■ **Data for processing**:
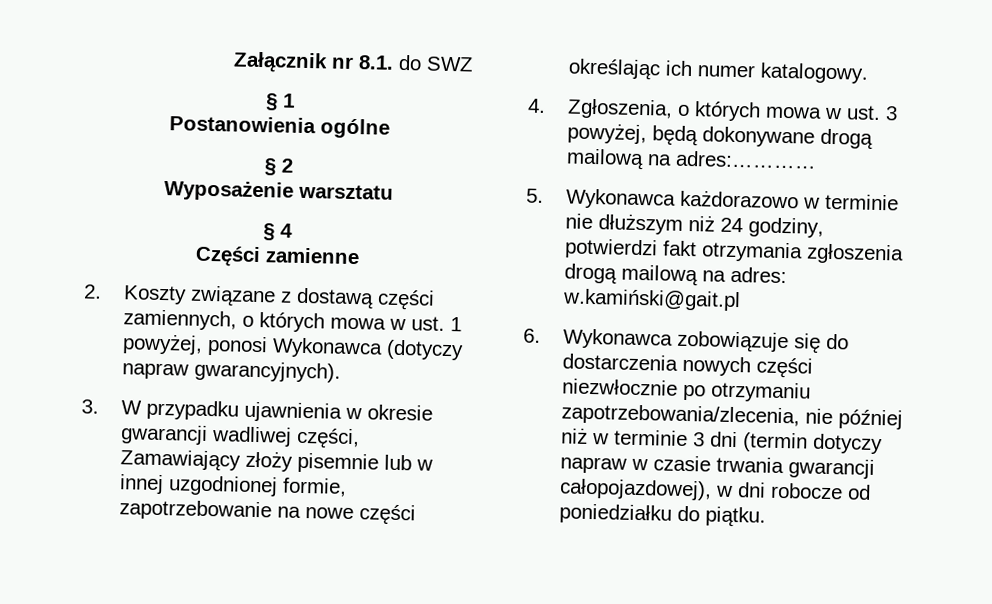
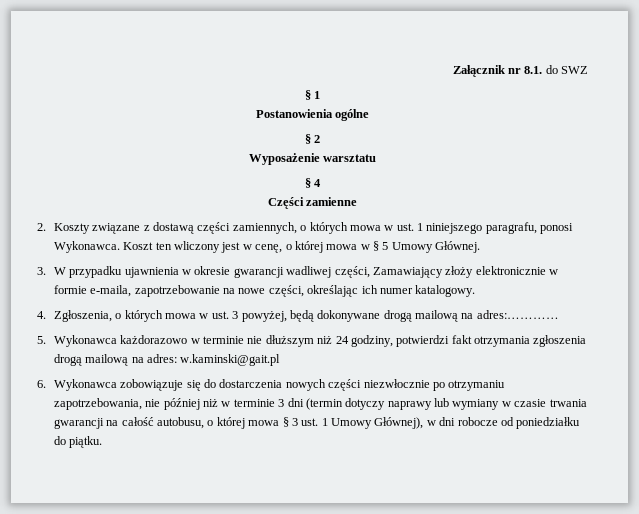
- 2. Koszty związane z dostawą części zamiennych, o których mowa w ust. 1 powyżej, ponosi Wykonawca (dotyczy napraw gwarancyjnych).
+ 2. Koszty związane z dostawą części zamiennych, o których mowa w ust. 1 niniejszego paragrafu, ponosi Wykonawca. Koszt ten wliczony jest w cenę, o której mowa w § 5 Umowy Głównej.
- 3. W przypadku ujawnienia w okresie gwarancji wadliwej części, Zamawiający złoży pisemnie lub w innej uzgodnionej formie, zapotrzebowanie na nowe części określając ich numer katalogowy.
+ 3. W przypadku ujawnienia w okresie gwarancji wadliwej części, Zamawiający złoży elektronicznie w formie e-maila, zapotrzebowanie na nowe części, określając ich numer katalogowy.
- 5. Wykonawca każdorazowo w terminie nie dłuższym niż 24 godziny, potwierdzi fakt otrzymania zgłoszenia drogą mailową na adres: w.kamiński@gait.pl
+ 5. Wykonawca każdorazowo w terminie nie dłuższym niż 24 godziny, potwierdzi fakt otrzymania zgłoszenia drogą mailową na adres: w.kaminski@gait.pl
- 6. Wykonawca zobowiązuje się do dostarczenia nowych części niezwłocznie po otrzymaniu zapotrzebowania/zlecenia, nie później niż w terminie 3 dni (termin dotyczy napraw w czasie trwania gwarancji całopojazdowej), w dni robocze od poniedziałku do piątku.
+ 6. Wykonawca zobowiązuje się do dostarczenia nowych części niezwłocznie po otrzymaniu zapotrzebowania, nie później niż w terminie 3 dni (termin dotyczy naprawy lub wymiany w czasie trwania gwarancji na całość autobusu, o której mowa § 3 ust. 1 Umowy Głównej), w dni robocze od poniedziałku do piątku.

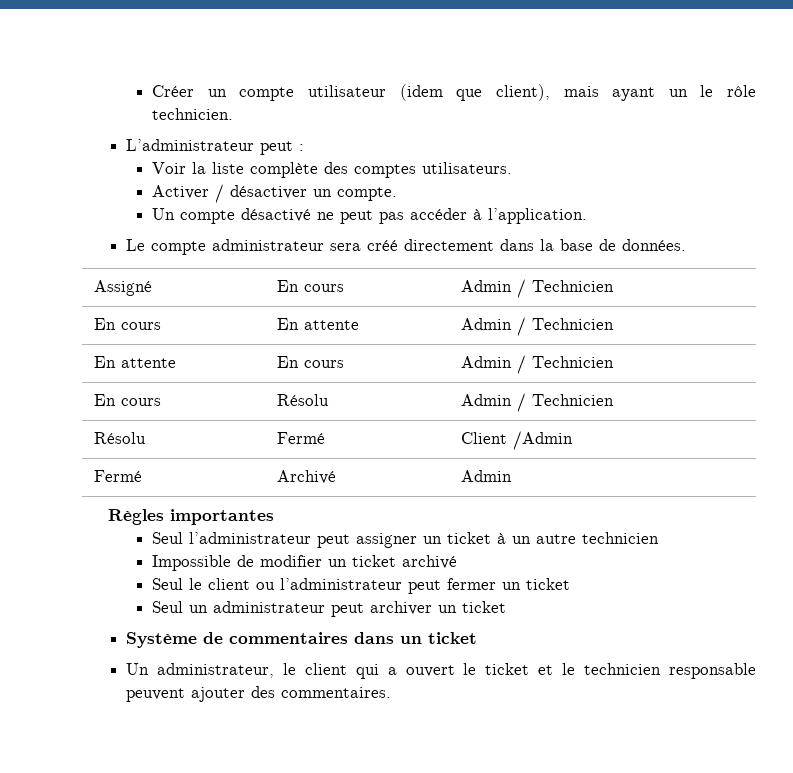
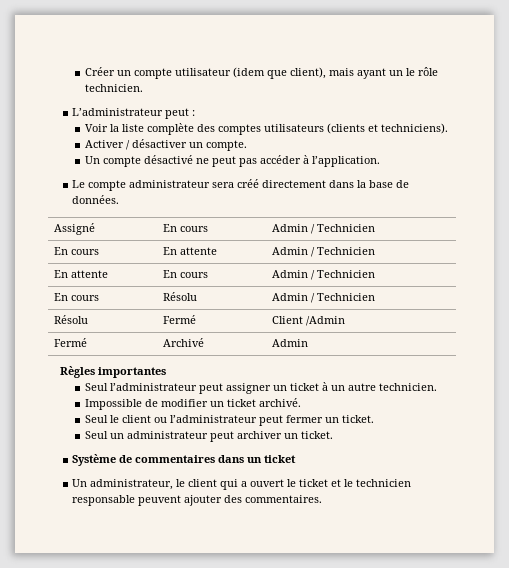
- Voir la liste complète des comptes utilisateurs.
+ Voir la liste complète des comptes utilisateurs (clients et techniciens).
- Seul l’administrateur peut assigner un ticket à un autre technicien
+ Seul l’administrateur peut assigner un ticket à un autre technicien.
- Impossible de modifier un ticket archivé
+ Impossible de modifier un ticket archivé.
- Seul le client ou l’administrateur peut fermer un ticket
+ Seul le client ou l’administrateur peut fermer un ticket.
- Seul un administrateur peut archiver un ticket
+ Seul un administrateur peut archiver un ticket.

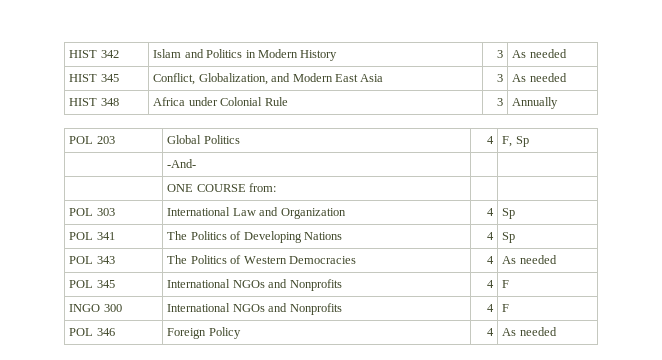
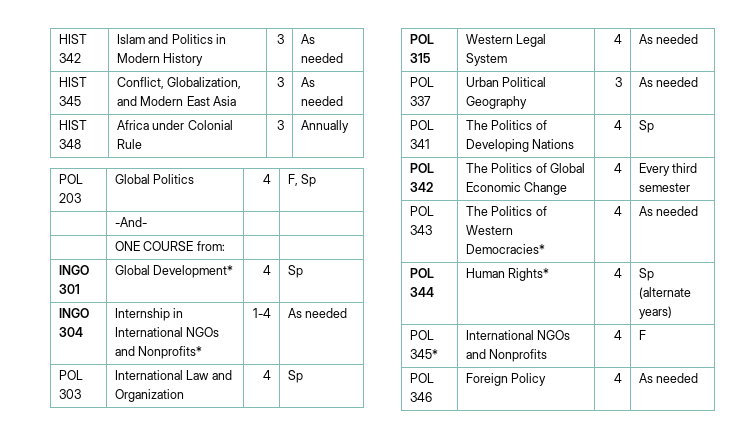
+ INGO 301 | Global Development* | 4 | Sp
+ INGO 304 | Internship in International NGOs and Nonprofits* | 1-4 | As needed
+ POL 315 | Western Legal System | 4 | As needed
+ POL 337 | Urban Political Geography | 3 | As needed
+ POL 342 | The Politics of Global Economic Change | 4 | Every third semester
- POL 343 | The Politics of Western Democracies | 4 | As needed
- POL 345 | International NGOs and Nonprofits | 4 | F
- INGO 300 | International NGOs and Nonprofits | 4 | F
+ POL 343 | The Politics of Western Democracies* | 4 | As needed
+ POL 344 | Human Rights* | 4 | Sp (alternate years)
+ POL 345* | International NGOs and Nonprofits | 4 | F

■ **Task brief**:
Give back the entries verbatim. Do not include any picture.

■ **Response to this task**:
- 2. Koszty związane z dostawą części zamiennych, o których mowa w ust. 1 powyżej, ponosi Wykonawca (dotyczy napraw gwarancyjnych).
+ 2. Koszty związane z dostawą części zamiennych, o których mowa w ust. 1 niniejszego paragrafu, ponosi Wykonawca. Koszt ten wliczony jest w cenę, o której mowa w § 5 Umowy Głównej.
- 3. W przypadku ujawnienia w okresie gwarancji wadliwej części, Zamawiający złoży pisemnie lub w innej uzgodnionej formie, zapotrzebowanie na nowe części określając ich numer katalogowy.
+ 3. W przypadku ujawnienia w okresie gwarancji wadliwej części, Zamawiający złoży elektronicznie w formie e-maila, zapotrzebowanie na nowe części, określając ich numer katalogowy.
- 5. Wykonawca każdorazowo w terminie nie dłuższym niż 24 godziny, potwierdzi fakt otrzymania zgłoszenia drogą mailową na adres: w.kamiński@gait.pl
+ 5. Wykonawca każdorazowo w terminie nie dłuższym niż 24 godziny, potwierdzi fakt otrzymania zgłoszenia drogą mailową na adres: w.kaminski@gait.pl
- 6. Wykonawca zobowiązuje się do dostarczenia nowych części niezwłocznie po otrzymaniu zapotrzebowania/zlecenia, nie później niż w terminie 3 dni (termin dotyczy napraw w czasie trwania gwarancji całopojazdowej), w dni robocze od poniedziałku do piątku.
+ 6. Wykonawca zobowiązuje się do dostarczenia nowych części niezwłocznie po otrzymaniu zapotrzebowania, nie później niż w terminie 3 dni (termin dotyczy naprawy lub wymiany w czasie trwania gwarancji na całość autobusu, o której mowa § 3 ust. 1 Umowy Głównej), w dni robocze od poniedziałku do piątku.

- Voir la liste complète des comptes utilisateurs.
+ Voir la liste complète des comptes utilisateurs (clients et techniciens).
- Seul l’administrateur peut assigner un ticket à un autre technicien
+ Seul l’administrateur peut assigner un ticket à un autre technicien.
- Impossible de modifier un ticket archivé
+ Impossible de modifier un ticket archivé.
- Seul le client ou l’administrateur peut fermer un ticket
+ Seul le client ou l’administrateur peut fermer un ticket.
- Seul un administrateur peut archiver un ticket
+ Seul un administrateur peut archiver un ticket.

+ INGO 301 | Global Development* | 4 | Sp
+ INGO 304 | Internship in International NGOs and Nonprofits* | 1-4 | As needed
+ POL 315 | Western Legal System | 4 | As needed
+ POL 337 | Urban Political Geography | 3 | As needed
+ POL 342 | The Politics of Global Economic Change | 4 | Every third semester
- POL 343 | The Politics of Western Democracies | 4 | As needed
- POL 345 | International NGOs and Nonprofits | 4 | F
- INGO 300 | International NGOs and Nonprofits | 4 | F
+ POL 343 | The Politics of Western Democracies* | 4 | As needed
+ POL 344 | Human Rights* | 4 | Sp (alternate years)
+ POL 345* | International NGOs and Nonprofits | 4 | F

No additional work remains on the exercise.